Я ободряюще улыбнулся ему и уже хотел вмешаться, когда Мену буркнула:

– Свой прибор ищешь, сынок? Вот он.

И подбородком указала ему на то место, где прежде сидел Момо.

Наступила мертвая тишина, Жаке растерянно посмотрел на меня. Я кивнул, и бедняге Жаке, который больше всего на свете боялся быть в центре внимания, пришлось обойти весь стол и занять место Момо, с ужасом чувствуя, что к нему прикованы все взгляды.

Колен тотчас же, и весьма тактично, затеял разговор на животрепещущую тему. Дело касалось присыпанных землей кусков картона, которые прикрывали ловушки в зоне ПКО. Во время дождя картон начнет гнить, размякнет и прогнется под тяжестью земли. В результате осаждающие непременно заметят впадины, и тем самым будут предупреждены о наличии ловушек. Пейсу сказал, что надо проделать в картоне дыры, чтобы вода стекала прямо в яму. А Мейсонье предложил заменить куски картона двумя листами фанеры, соединенными посередине узенькой рейкой, которая проломится под ногой врага.

Вслушиваясь в этот спор ровно настолько, чтобы при случае вставить словечко-другое, я следил за тем, что делается и говорится на другом конце стола.

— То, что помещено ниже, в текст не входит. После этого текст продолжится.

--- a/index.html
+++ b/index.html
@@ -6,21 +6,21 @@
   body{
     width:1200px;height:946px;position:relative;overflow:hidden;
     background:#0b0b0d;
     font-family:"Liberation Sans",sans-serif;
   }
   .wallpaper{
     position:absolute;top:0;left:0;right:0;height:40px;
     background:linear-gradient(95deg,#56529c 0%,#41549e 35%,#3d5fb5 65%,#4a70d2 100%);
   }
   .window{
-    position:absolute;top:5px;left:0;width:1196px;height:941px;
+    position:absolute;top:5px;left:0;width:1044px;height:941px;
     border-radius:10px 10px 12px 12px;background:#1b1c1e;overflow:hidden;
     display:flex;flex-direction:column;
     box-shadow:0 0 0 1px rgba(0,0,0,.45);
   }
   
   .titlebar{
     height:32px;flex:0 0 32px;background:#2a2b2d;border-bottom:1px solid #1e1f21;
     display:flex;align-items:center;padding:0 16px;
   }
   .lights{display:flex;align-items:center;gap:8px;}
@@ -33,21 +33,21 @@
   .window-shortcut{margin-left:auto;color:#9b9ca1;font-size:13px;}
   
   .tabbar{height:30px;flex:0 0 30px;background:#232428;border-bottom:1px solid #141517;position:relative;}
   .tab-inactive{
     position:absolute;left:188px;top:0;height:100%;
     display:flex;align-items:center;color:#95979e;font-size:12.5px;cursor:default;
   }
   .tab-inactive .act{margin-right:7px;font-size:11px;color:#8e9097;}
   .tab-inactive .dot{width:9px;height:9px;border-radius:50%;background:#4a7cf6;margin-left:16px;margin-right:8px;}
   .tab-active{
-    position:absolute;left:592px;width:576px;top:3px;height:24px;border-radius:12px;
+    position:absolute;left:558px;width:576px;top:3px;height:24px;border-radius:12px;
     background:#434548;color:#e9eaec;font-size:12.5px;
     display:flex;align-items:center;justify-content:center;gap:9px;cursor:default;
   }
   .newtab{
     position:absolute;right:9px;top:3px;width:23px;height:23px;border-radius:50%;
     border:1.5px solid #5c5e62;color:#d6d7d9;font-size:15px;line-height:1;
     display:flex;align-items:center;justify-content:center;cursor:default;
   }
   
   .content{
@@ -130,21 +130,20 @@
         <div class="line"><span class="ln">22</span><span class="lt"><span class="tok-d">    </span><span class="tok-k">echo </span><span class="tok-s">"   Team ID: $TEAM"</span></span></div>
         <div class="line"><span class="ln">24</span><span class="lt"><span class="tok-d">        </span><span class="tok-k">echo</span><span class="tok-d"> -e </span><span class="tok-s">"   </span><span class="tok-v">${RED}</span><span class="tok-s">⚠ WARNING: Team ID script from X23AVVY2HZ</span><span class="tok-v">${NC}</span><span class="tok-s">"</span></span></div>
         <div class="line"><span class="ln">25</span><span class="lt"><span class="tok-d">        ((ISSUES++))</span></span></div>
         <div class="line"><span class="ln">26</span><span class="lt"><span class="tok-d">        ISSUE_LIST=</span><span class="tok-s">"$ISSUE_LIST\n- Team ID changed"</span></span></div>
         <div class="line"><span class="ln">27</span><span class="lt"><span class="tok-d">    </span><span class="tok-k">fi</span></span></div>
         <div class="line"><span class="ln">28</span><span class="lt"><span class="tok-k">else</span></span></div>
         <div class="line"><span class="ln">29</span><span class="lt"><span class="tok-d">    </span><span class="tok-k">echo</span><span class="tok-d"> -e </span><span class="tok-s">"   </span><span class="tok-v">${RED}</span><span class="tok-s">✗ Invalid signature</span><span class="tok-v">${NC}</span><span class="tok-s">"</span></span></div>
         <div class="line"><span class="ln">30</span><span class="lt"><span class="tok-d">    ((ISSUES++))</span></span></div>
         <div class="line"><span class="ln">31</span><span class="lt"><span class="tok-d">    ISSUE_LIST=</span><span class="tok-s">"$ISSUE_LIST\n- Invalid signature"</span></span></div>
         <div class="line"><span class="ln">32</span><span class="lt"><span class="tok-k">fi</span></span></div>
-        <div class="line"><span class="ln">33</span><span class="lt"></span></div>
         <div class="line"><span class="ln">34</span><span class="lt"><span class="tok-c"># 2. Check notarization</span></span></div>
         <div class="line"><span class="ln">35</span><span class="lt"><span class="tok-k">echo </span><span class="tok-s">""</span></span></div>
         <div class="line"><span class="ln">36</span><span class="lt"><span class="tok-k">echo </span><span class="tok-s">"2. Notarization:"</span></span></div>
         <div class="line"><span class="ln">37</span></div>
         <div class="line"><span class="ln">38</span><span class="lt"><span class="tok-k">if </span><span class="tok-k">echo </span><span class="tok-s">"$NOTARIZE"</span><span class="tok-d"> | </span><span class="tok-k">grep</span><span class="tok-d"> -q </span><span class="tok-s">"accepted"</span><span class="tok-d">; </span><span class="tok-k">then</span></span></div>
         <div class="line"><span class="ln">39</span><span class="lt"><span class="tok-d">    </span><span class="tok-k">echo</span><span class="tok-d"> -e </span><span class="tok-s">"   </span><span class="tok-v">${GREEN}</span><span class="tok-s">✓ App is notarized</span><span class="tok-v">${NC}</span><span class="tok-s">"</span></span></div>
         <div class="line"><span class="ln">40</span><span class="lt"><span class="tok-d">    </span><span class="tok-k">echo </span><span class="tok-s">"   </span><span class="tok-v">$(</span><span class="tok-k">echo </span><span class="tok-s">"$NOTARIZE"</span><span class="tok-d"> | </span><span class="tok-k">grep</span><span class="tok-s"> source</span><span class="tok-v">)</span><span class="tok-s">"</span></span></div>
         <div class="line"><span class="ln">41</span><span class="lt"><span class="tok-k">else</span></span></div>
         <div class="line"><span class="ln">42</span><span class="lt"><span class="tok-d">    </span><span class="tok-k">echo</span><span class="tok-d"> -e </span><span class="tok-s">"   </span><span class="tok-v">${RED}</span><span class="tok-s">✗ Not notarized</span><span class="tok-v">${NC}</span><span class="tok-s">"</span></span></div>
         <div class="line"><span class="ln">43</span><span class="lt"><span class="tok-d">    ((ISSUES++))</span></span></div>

Скованный смущением, Жаке ел молча, низко склонившись над тарелкой, а Мену без умолку полушепотом поучала его. «Сядь прямо! Господи, да перестань же ты катать хлебные шарики! И не чавкай! Где ты находишься? Утирается руками – а салфетка-то на что!» Я поразился тому, что после каждого из этих суровых наставлений Мену повторяла имя Жаке, словно хотела показать нам, что она в своем уме и ничего не путает, даже если Жаке против собственного желания и удостоился чести, какая ему нынче выпала. Было и еще одно доказательство того, что Мену сохранила полную ясность ума: читая наставления Жаке, она не употребляла ни одного из местных словечек, которых не понимал этот чужак.